Oui, il y en a énormément. Je pense qu’il va falloir retourner à beaucoup de nos savoirs traditionnels. Il y a des savoirs qui existent qui étaient absolument fantastiques. Une invention qui est phénoménale, c’est la bicyclette. C’est le moyen de déplacement le plus efficace qu’on connaisse . Beaucoup d’inventions se sont développées dans le Tiers Monde à partir de la bicyclette, comme par exemple , des pompes qu’on active en pédalant. Ce que j’aimerais que nous fassions comme types d’inventions, c’est chercher dans le sens de trouver des instruments qui nous permettent d’être de plus en plus autonomes, donc de répondre par nous-mêmes à nos besoins et de le faire avec des instruments durables et faciles à réparer. Il y a place à beaucoup d’améliorations de ce côté –là, mais il y a aussi des savoirs qu’on a laissés de côté et qu’il faut aille rechercher. Ce n’est pas revenir en arrière. Nous avons la mentalité que tout ce qui est nouveau est bon. Ce n’est pas vrai. Il y a des choses que l’on a mises sur le marché qui sont moins bonnes que ce qui était là avant. Ainsi, nos anciennes ampoules électriques duraient tant qu’elles ne cassaient pas par accident. Aujourd’hui, elles brûlent vite parce qu’on s’organisent volontairement pour que les choses durent moins longtemps. C’est ce qu’on appelle l’obsolescence planifiée. Un frigidaire acheté il y a quarante ans pouvait durer trente ans, mais pas aujourd’hui. Il y a une garantie d’un an mais il dure dix ans au maximum. S’il durait, on en achèterait moins et il y aurait moins de production. On vit dans une drôle de société qui produit énormément de gaspillage.
On parle souvent de six ou sept « R » en écologie. Recycler, réutiliser, re-design. Quel est le « R » qui vous paraît le plus important?
Je ne parle pas de ces « R ». Pour moi il est très clair qu’il faut réduire. Par exemple, dans le domaine des énergies, c’est fou ce qu’on investit pour développer des énergies nouvelles. Il faut au contraire, réduire notre consommation d’énergie. Il n’y a pas d’énergie qui n’ont pas de coût pour l’environnement. La solution se trouve clairement dans une réduction des besoins d’énergie et on peut faire beaucoup a cet égard. Le re-design … peut-être, mais c’est une idée rattachée au domaine du développement durable. Je rejette cette notion de développement durable parce que de développement travaille à permettre la survie du capitalisme. L’économie verte, développer des meilleurs frigidaires, mettre tous ses espoirs dans des nouvelles technologies, font marcher la machine économique, mais ce n’est pas là où nous devrions vraiment agir. Oui, il faudrait améliorer l’efficacité des automobiles, mais tout refaire le parc d’automobiles serait très destructeur puisqu’ énergivore . Il faut plutôt d’abord et avant tout qu’on s’organise pour avoir une société où on n’a pas besoin d’automobiles. Oui, on aura toujours besoin d’ambulances, de pompiers, mais Il faut plutôt repenser nos villes pour qu’on ait moins besoin de se déplacer.

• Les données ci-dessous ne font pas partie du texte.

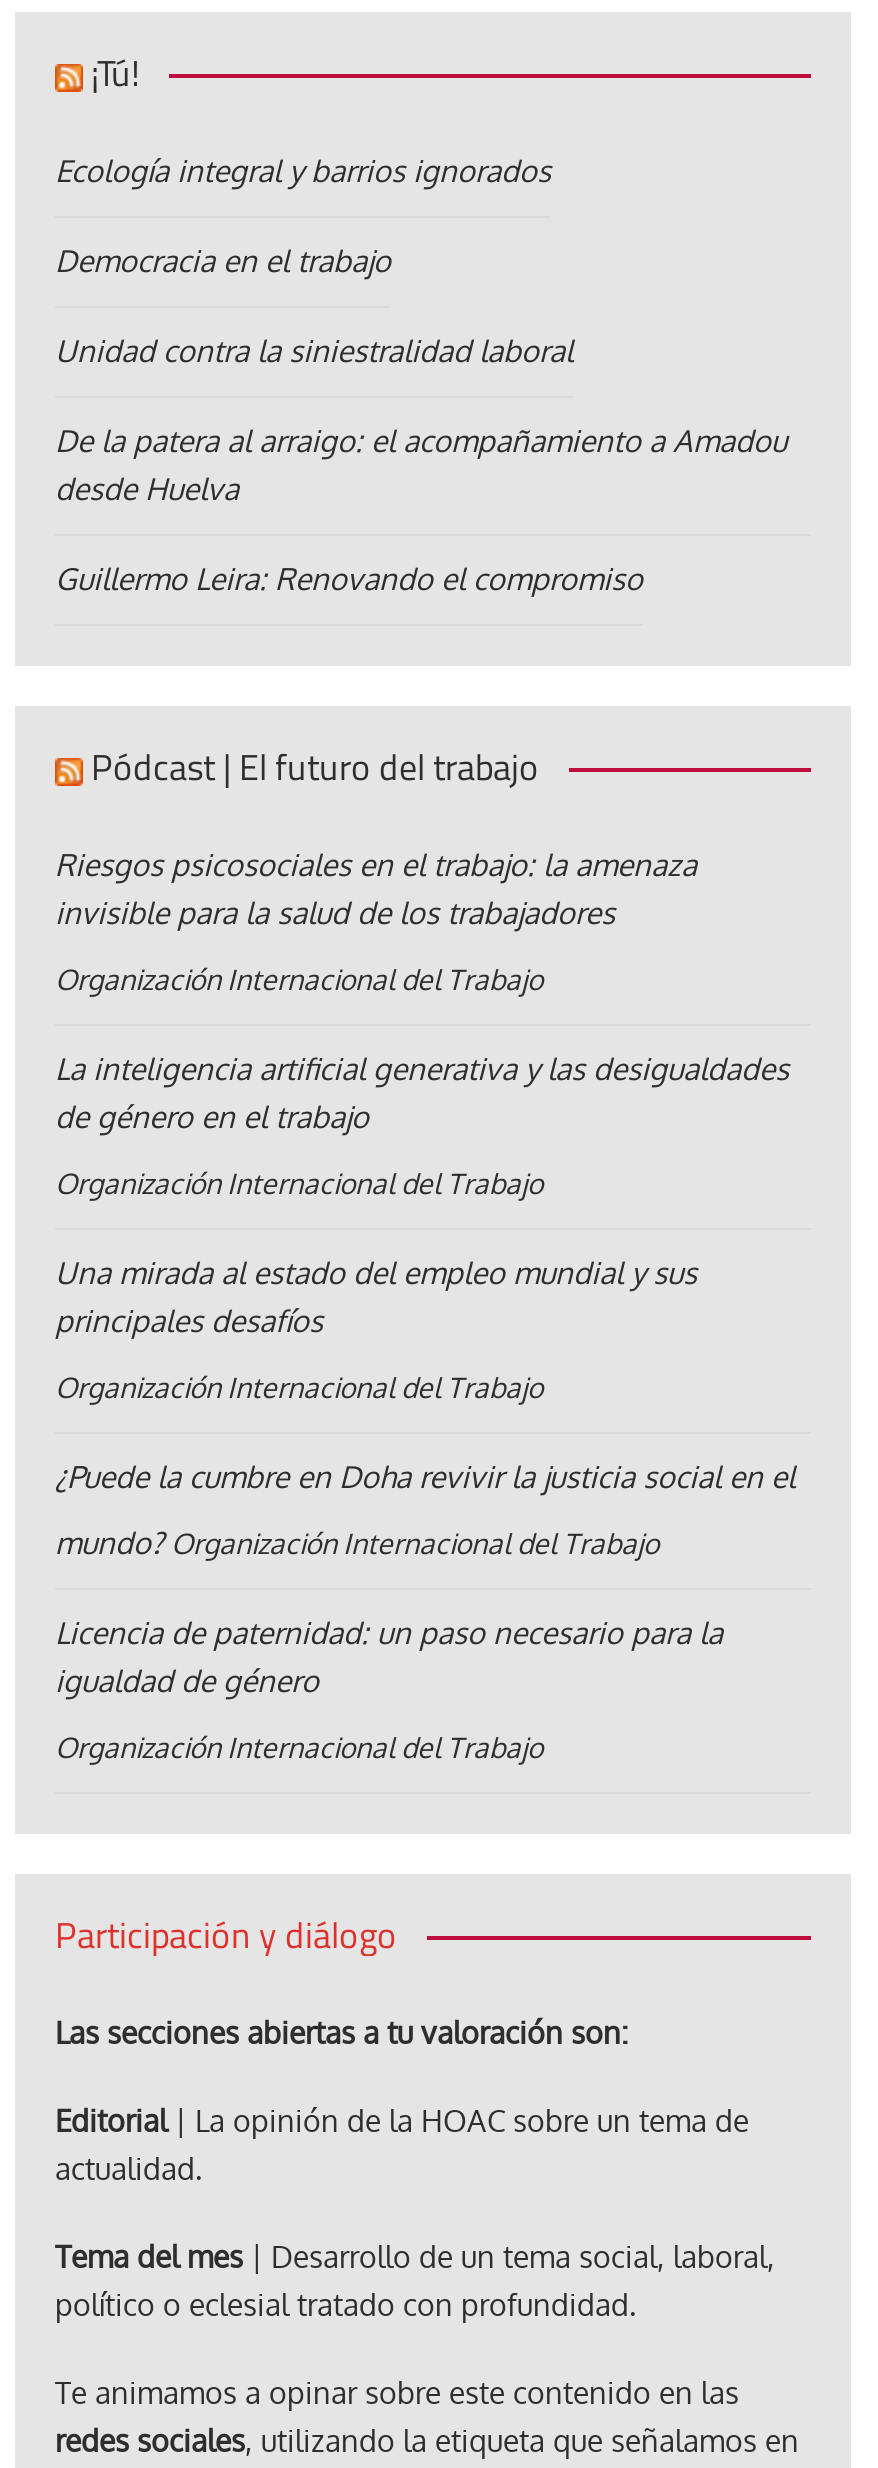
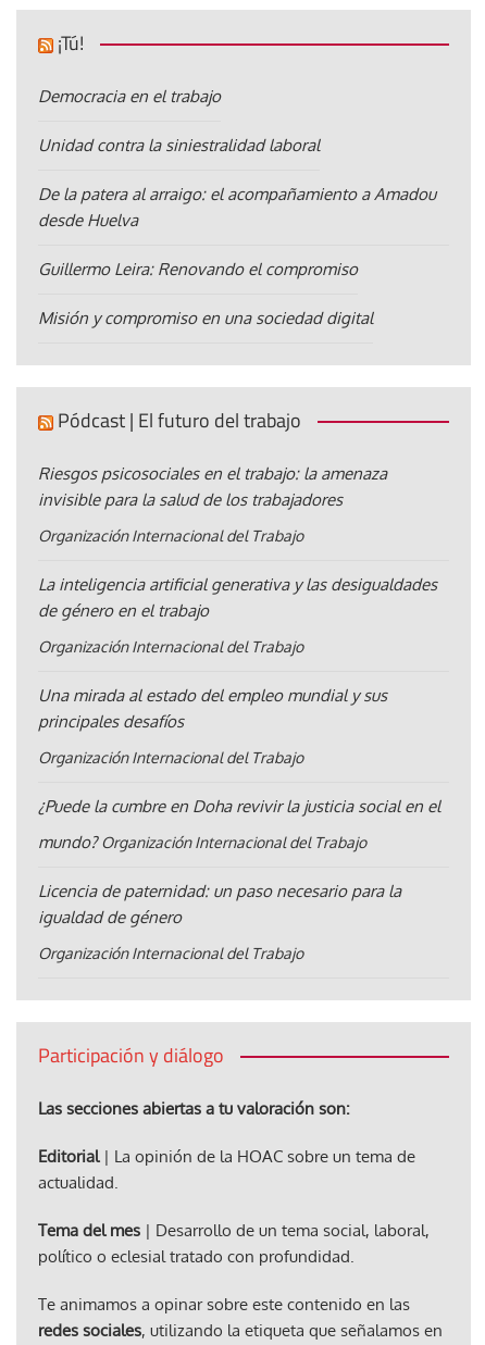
[55,153,551,191] Ecología integral y barrios ignorados -> none
moved [55,243,787,599] -> [38,86,436,280]: Democracia en el trabajo | Unidad contra la siniestralidad laboral | De la patera al arraigo: el acompañamiento a Amadou | desde Huelva | Guillermo Leira: Renovando el compromiso
none -> [38,308,373,329] Misión y compromiso en una sociedad digital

Y-a-t-il encore de la recherche à faire ou bien nous n’avons qu’à mettre en application ce qui est connu?
Il est important de savoir qu’on a déjà énormément de connaissances qui ne sont pas appliquées. On pourrait se dire : qu’est-ce qu’on fait avec ce qu’on sait déjà. Ce n’est pas l’esprit de la recherche actuelle qui veut toujours aller plus loin. A-t-on besoin des télévisions à trois dimensions qu’on nous annonce? On va nous forcer à changer nos télévisions car on va tourner les émissions en trois dimensions. Comme les ordinateurs, il faut toujours changer. Pour les voitures, il est clair qu’il faut réduire le nombre en ville, comme à New-York où la plupart n’en ont pas, ce qui est bon pour leur santé car il marchent plus Les services sont proches et travaillent près de leur lieu d’habitation. Pour les besoins autres, cela peut se faire en transport collectif ce qui est moins couteux que les déplacements individuels.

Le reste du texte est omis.